Зазеркалье. Страна Советов была зазеркальем. Писать на самом деле было легко -смотри пиши. Довлатов и иже с ними. Что как не записки натуралиста? Я правда опоздал с публикациями. Раньше надо было. Есть и ещё пример. На грани с литературно- научным анекдотом. Жил в коммунальной квартире на пятом этаже в Доме Эмира Бухарского на Кировском у Карповки мальчик Илюша, сын нашей подруги Жени которая жила там же.. И было у него хобби с малых лет с десяти. Он описывал свою квартиру подробно тщательно и языком научно-суконным выходил на коммунальную кухню и читал.Все падали со смеху. А мальчик смотрел серьёзно и говорил мол смейтесь смейтесь, вы обо мне ещё услышите! когда он возрос это оказался ещё неизвестный раздел антропологии современности. Илья Утехин сейчас известнейший социолог профессор кафедры социологии а его бестселер ,,Очерки коммунального быта" не устают переиздавать и не залёживается   http://www.twirpx.com/file/1189519/

Сколько людей в мире и во все времена оставалось и остаётся за порогами того познания которое позволяет развить ту тонкость чувств  чтобы в массе производимого цивилизацией продукта выбирать разумное доброе и вечное.
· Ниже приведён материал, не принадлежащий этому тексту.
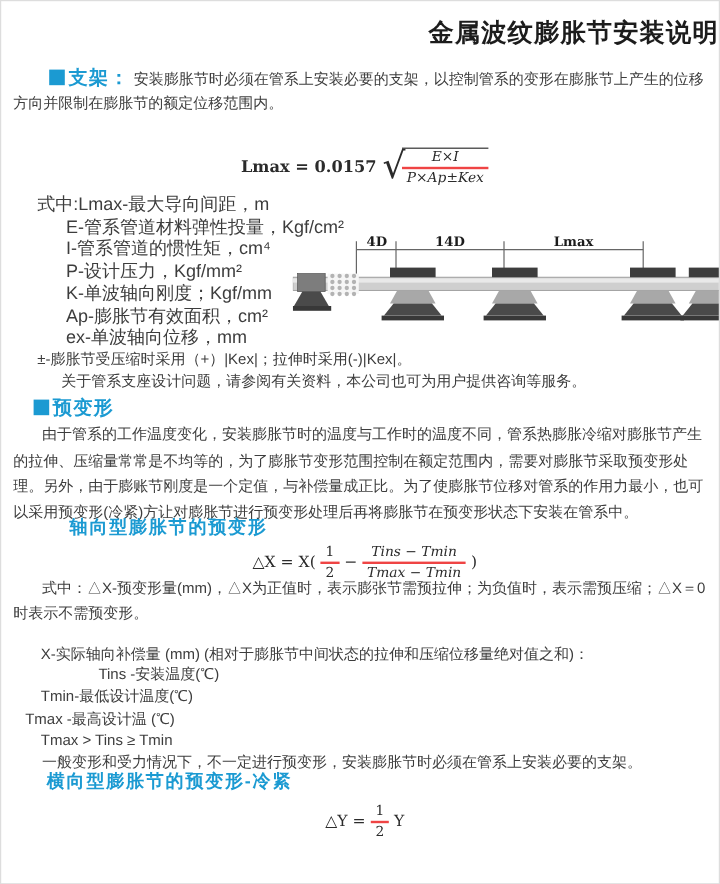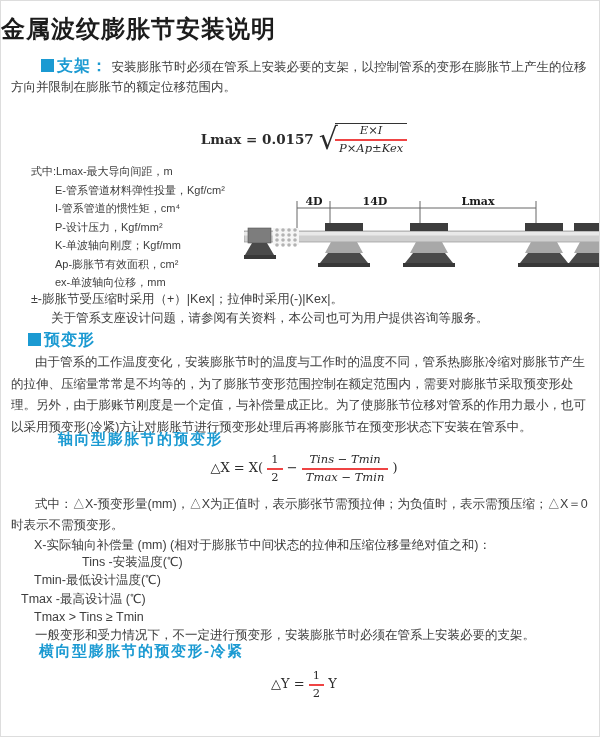"金属波纹膨胀节安装说明" .title { font-size: 24px -> 21px; text-align: left -> right }
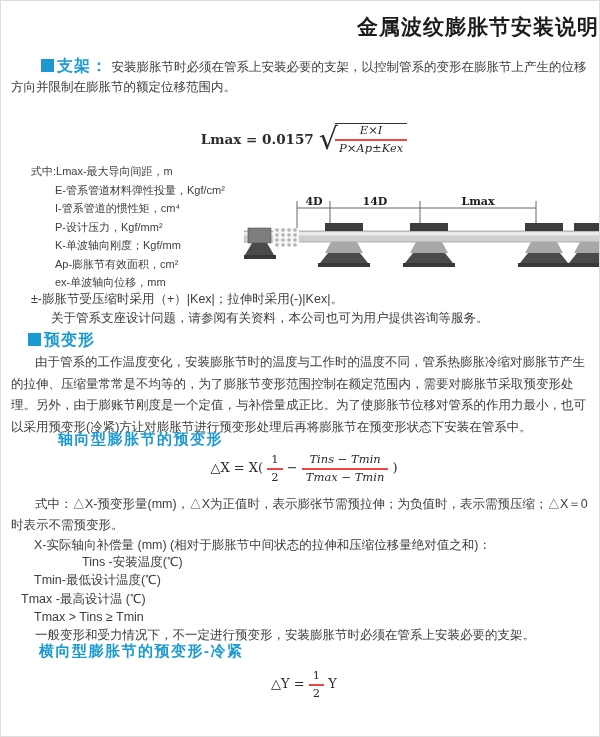"式中:Lmax-最大导向间距，m" .def-block { font-size: 11px -> 15px }
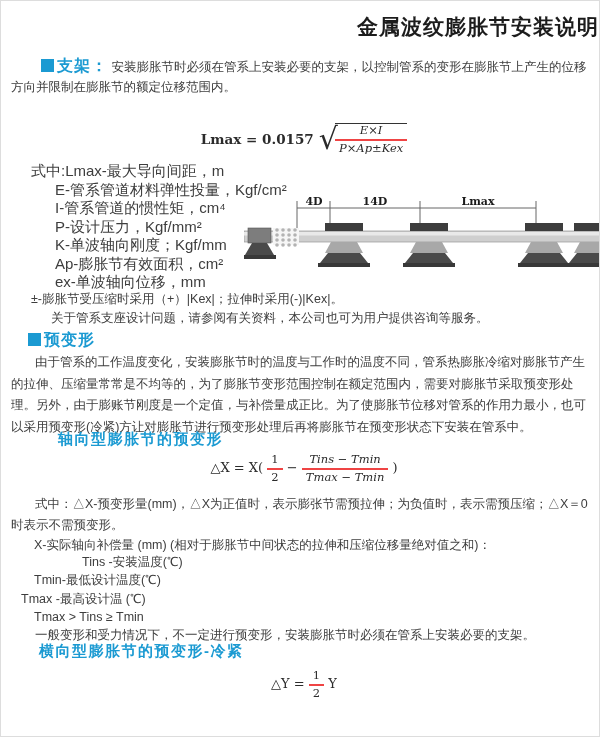"式中：△X-预变形量(mm)，△X为正值时，表示膨张节需预拉伸；为负值时，表示需" p.para { top: 493px -> 479px }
Они даже и не подозревают как многогранны дары мозга и рук человеческих; какую бурю чувств они способны возбуждать в душе человеческой и освещая её десятками новых цветов и оттенков.
Лишь привитое или само-выработанное чувство прекрасного может позволить уйти от суеты земного и вновь вернуться к ней но уже наполненным силами небесными
Лишь познание позволяет насладиться обществом себе подобных где жизнь без оных тлен и пустота.